EXTRACTED DATA =>
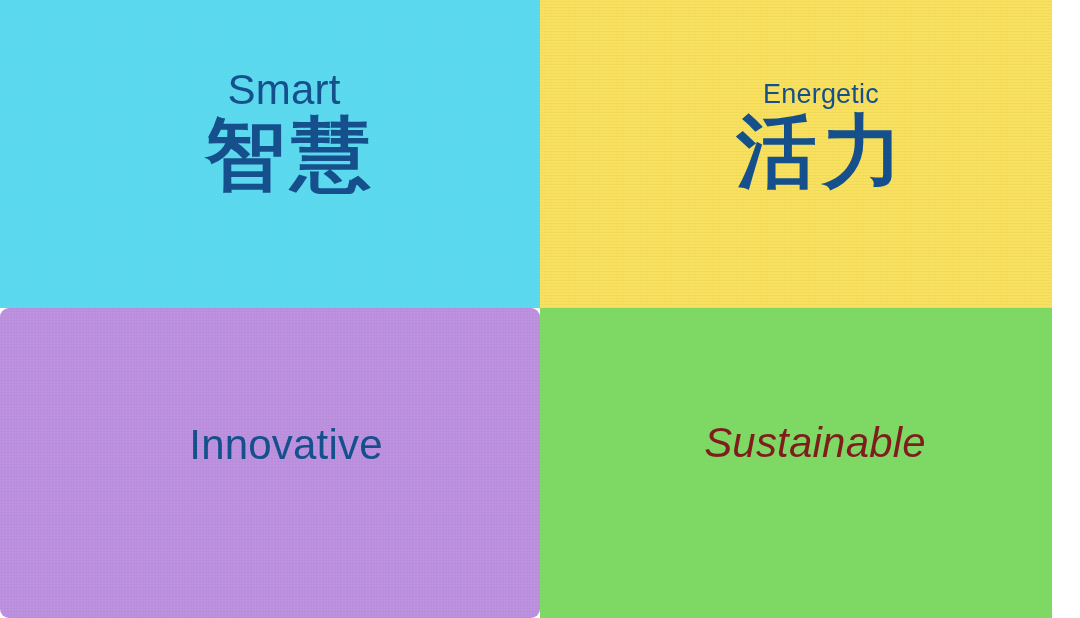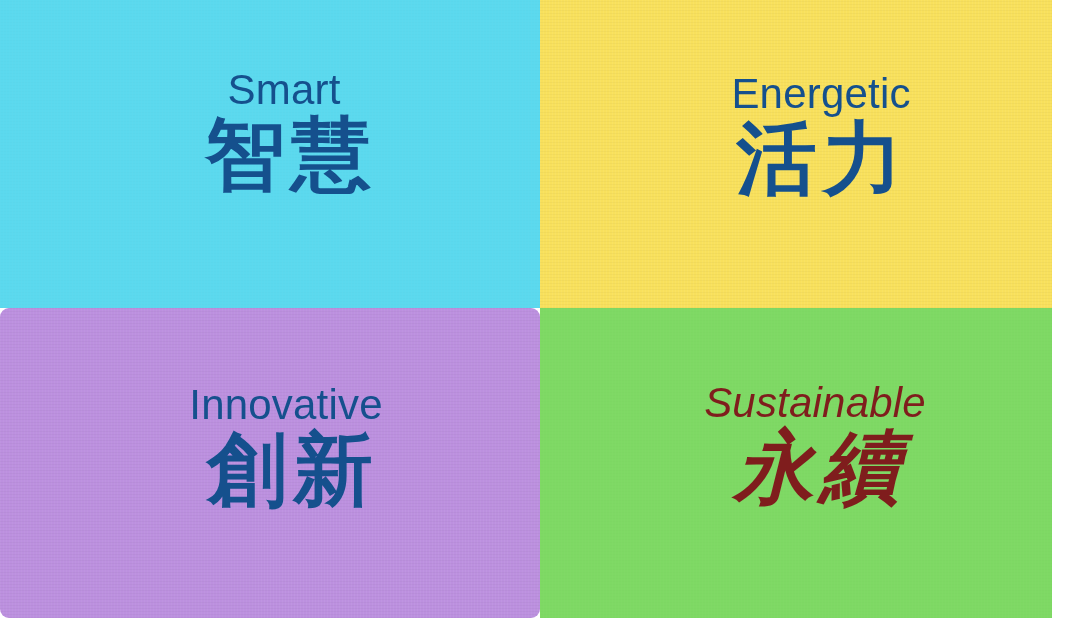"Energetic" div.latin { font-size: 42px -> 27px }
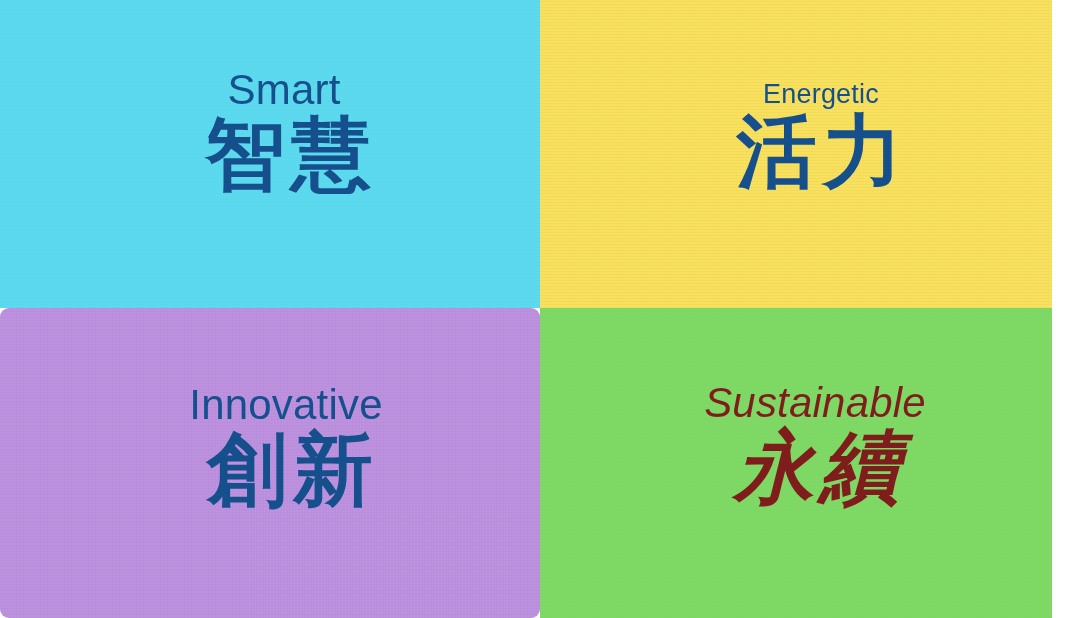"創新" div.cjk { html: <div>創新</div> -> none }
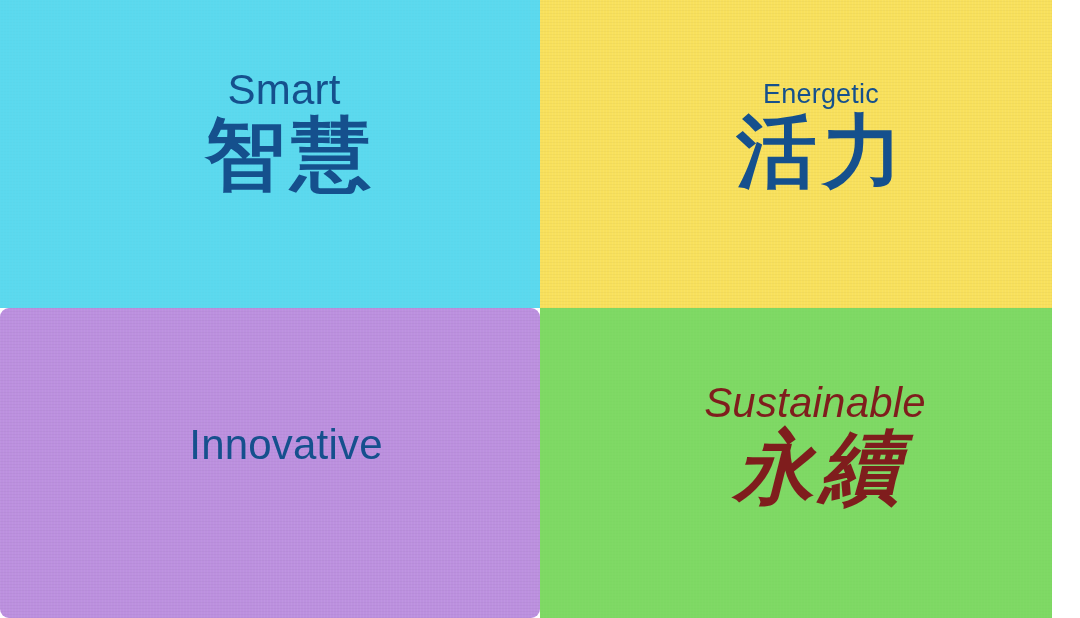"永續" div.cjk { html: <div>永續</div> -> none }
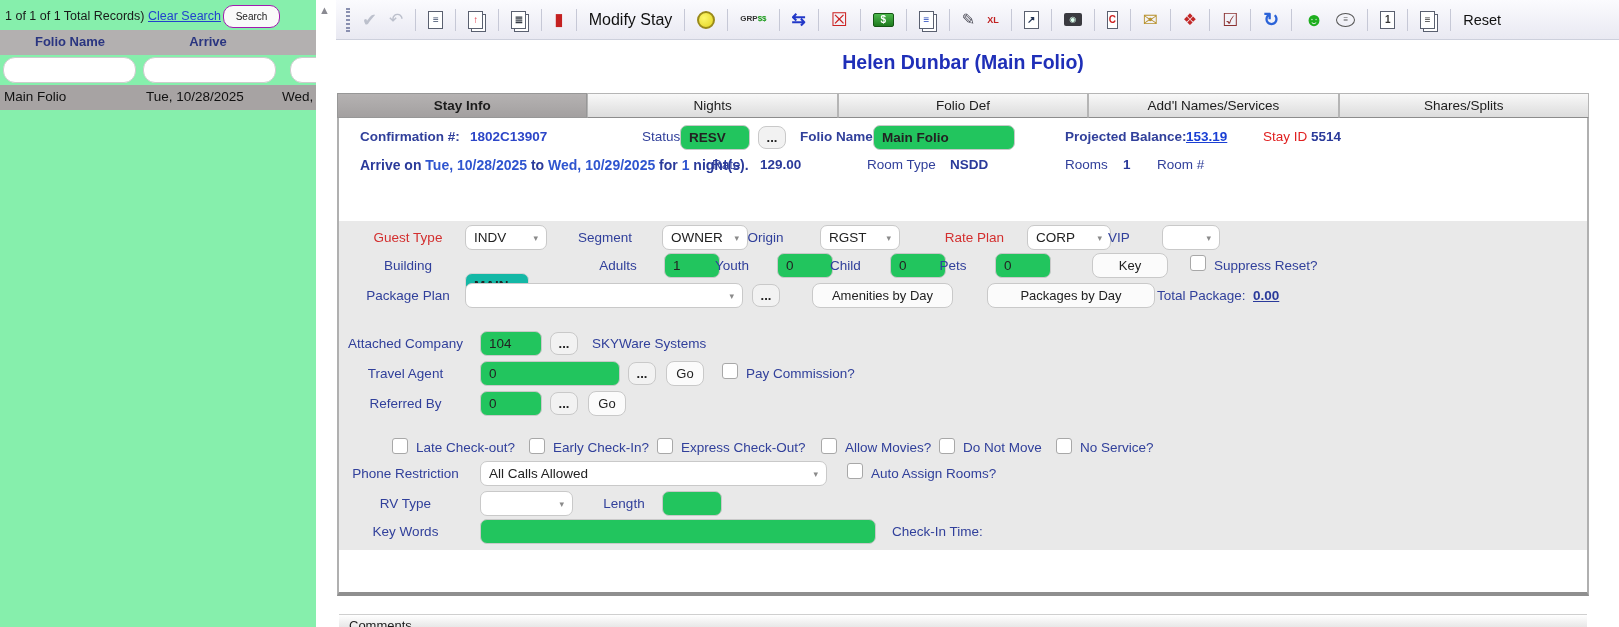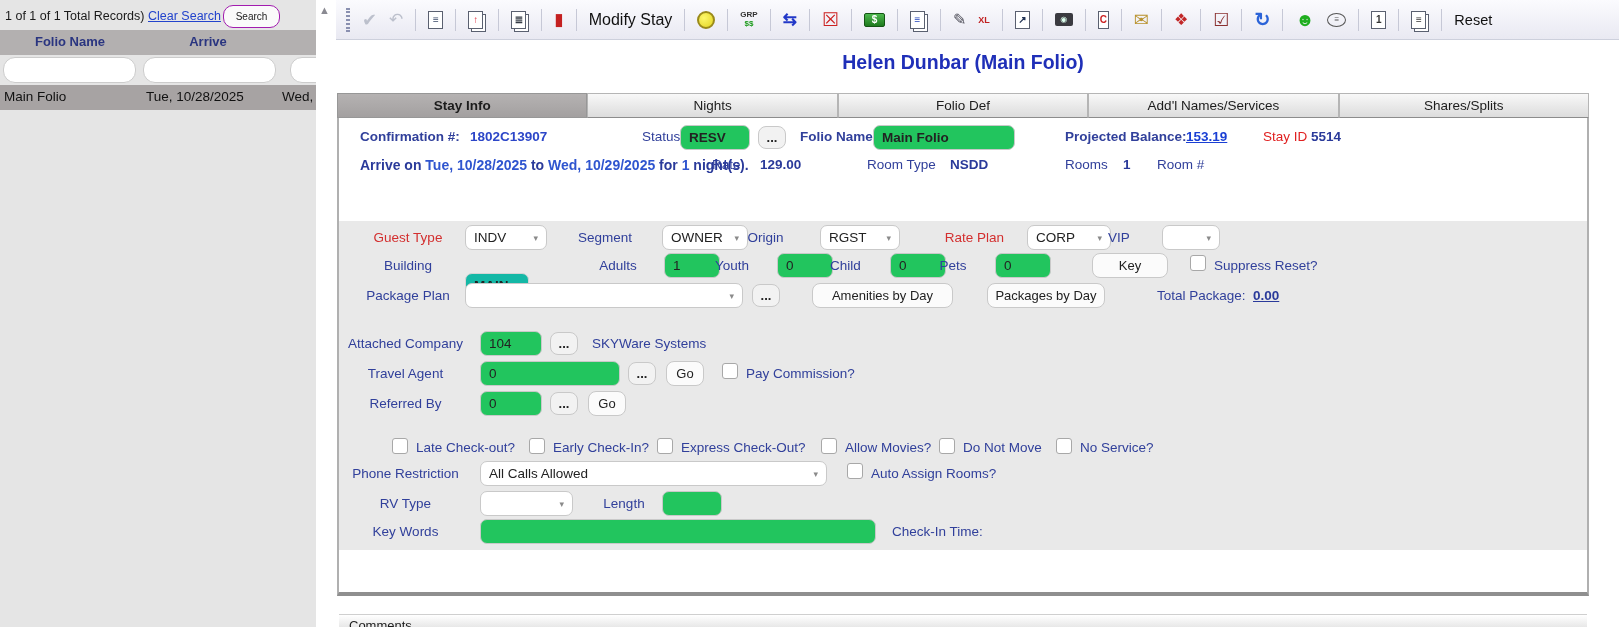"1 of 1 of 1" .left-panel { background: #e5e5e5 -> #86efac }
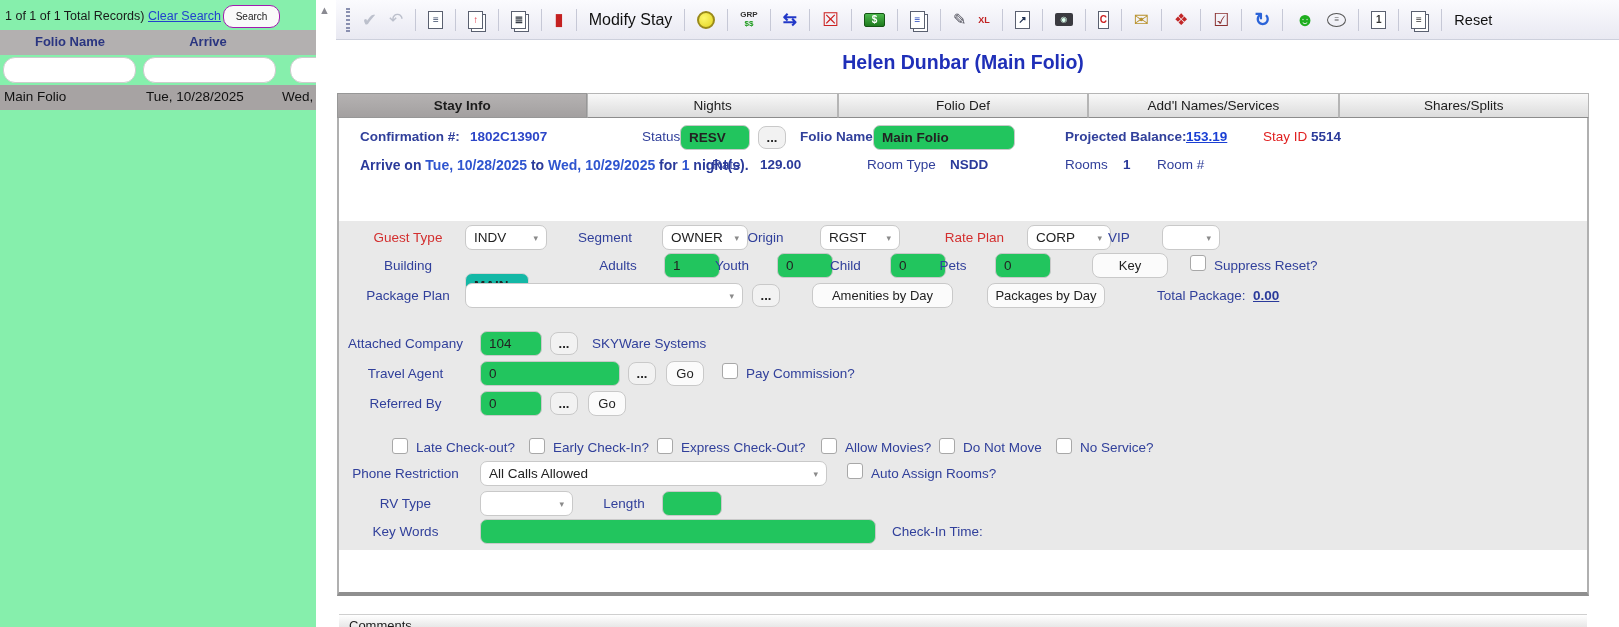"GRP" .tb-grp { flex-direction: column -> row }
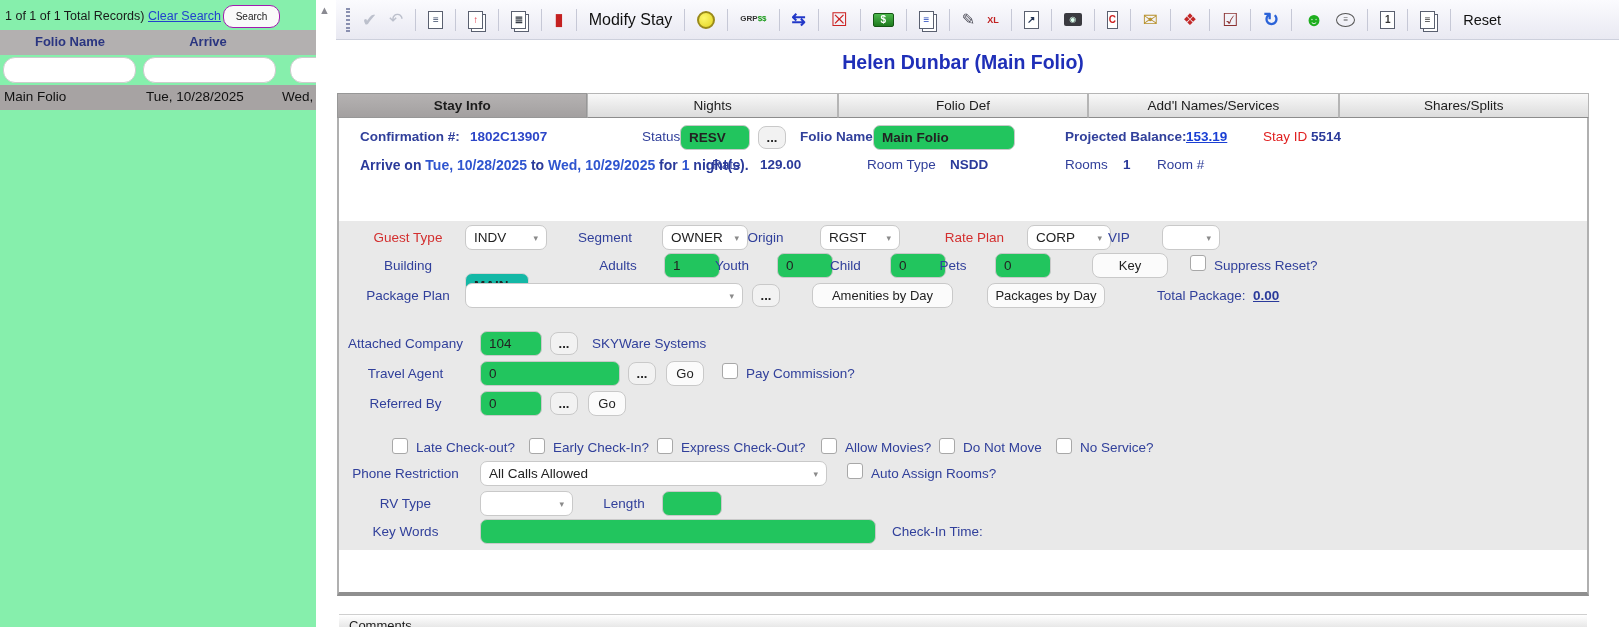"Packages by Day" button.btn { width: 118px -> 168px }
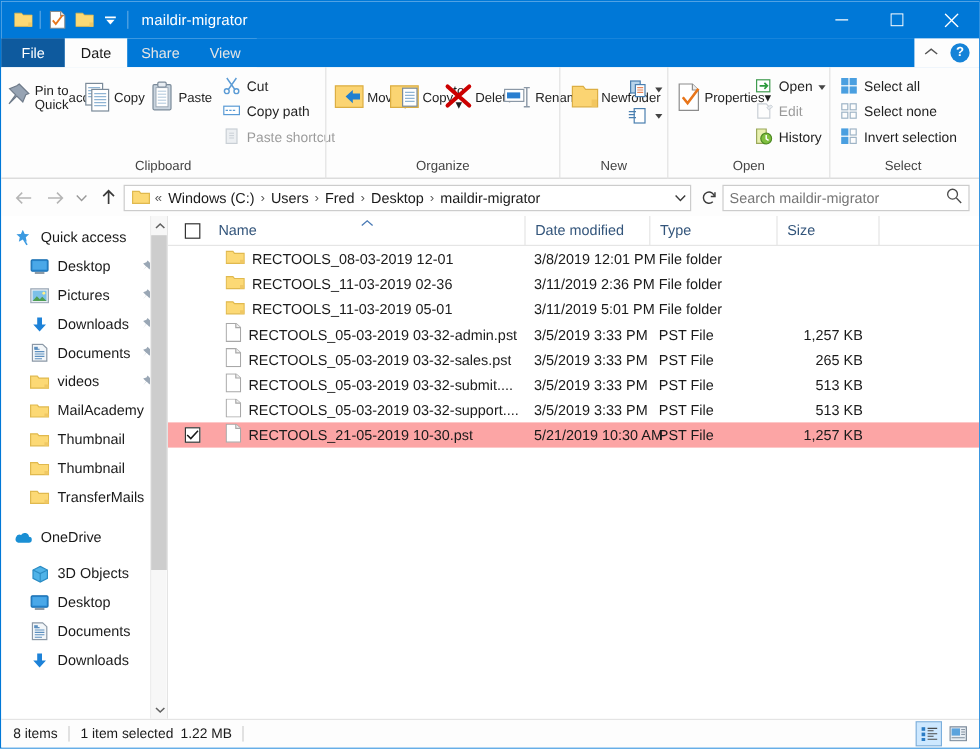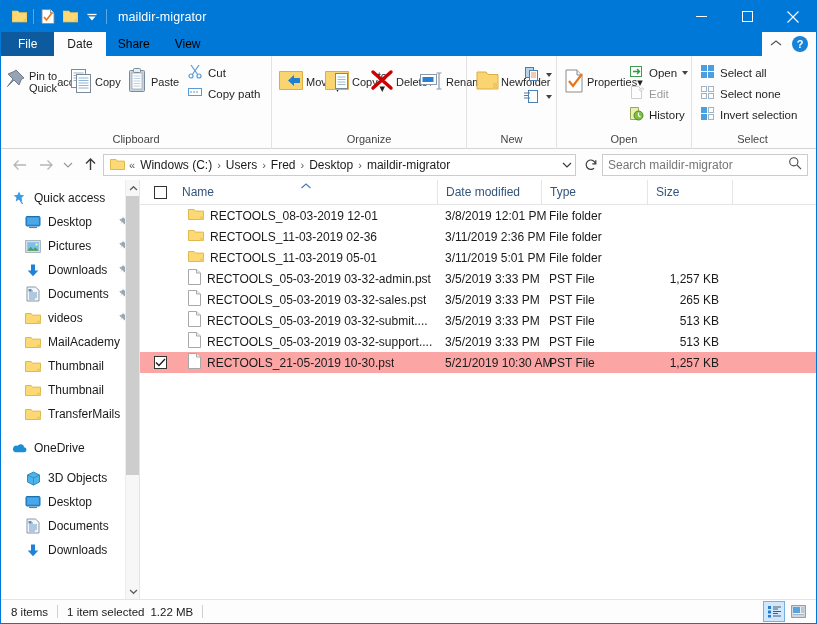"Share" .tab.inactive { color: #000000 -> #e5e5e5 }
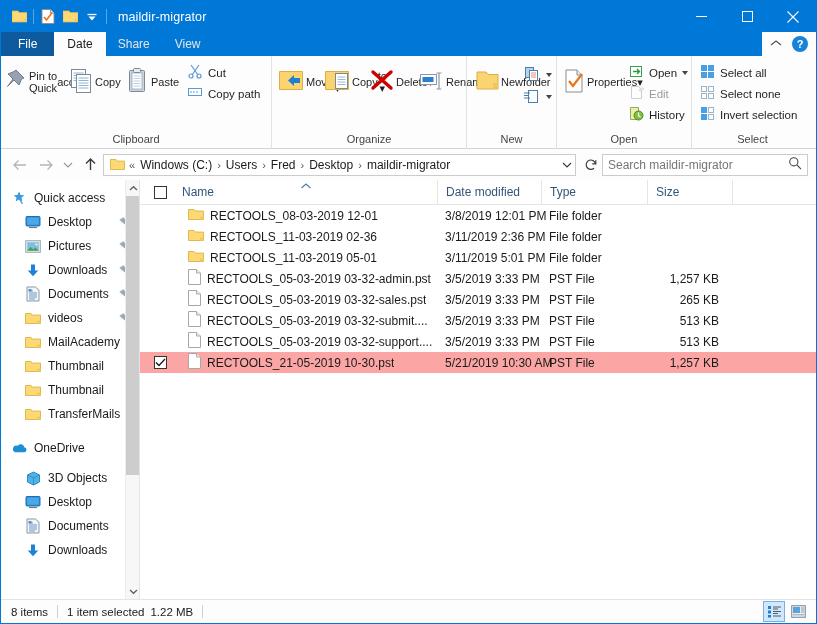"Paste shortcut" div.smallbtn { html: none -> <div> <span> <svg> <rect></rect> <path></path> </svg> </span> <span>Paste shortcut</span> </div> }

WORK REQUIRED => Once the line with "html: <div>創新</div> ->" has been found above, output that line and every later line exactly, stopping after the line with "width: 118px ->", and omit the pictures.

TASK RESPONSE =>
"創新" div.cjk { html: <div>創新</div> -> none }
"永續" div.cjk { html: <div>永續</div> -> none }
"1 of 1 of 1" .left-panel { background: #e5e5e5 -> #86efac }
"GRP" .tb-grp { flex-direction: column -> row }
"Packages by Day" button.btn { width: 118px -> 168px }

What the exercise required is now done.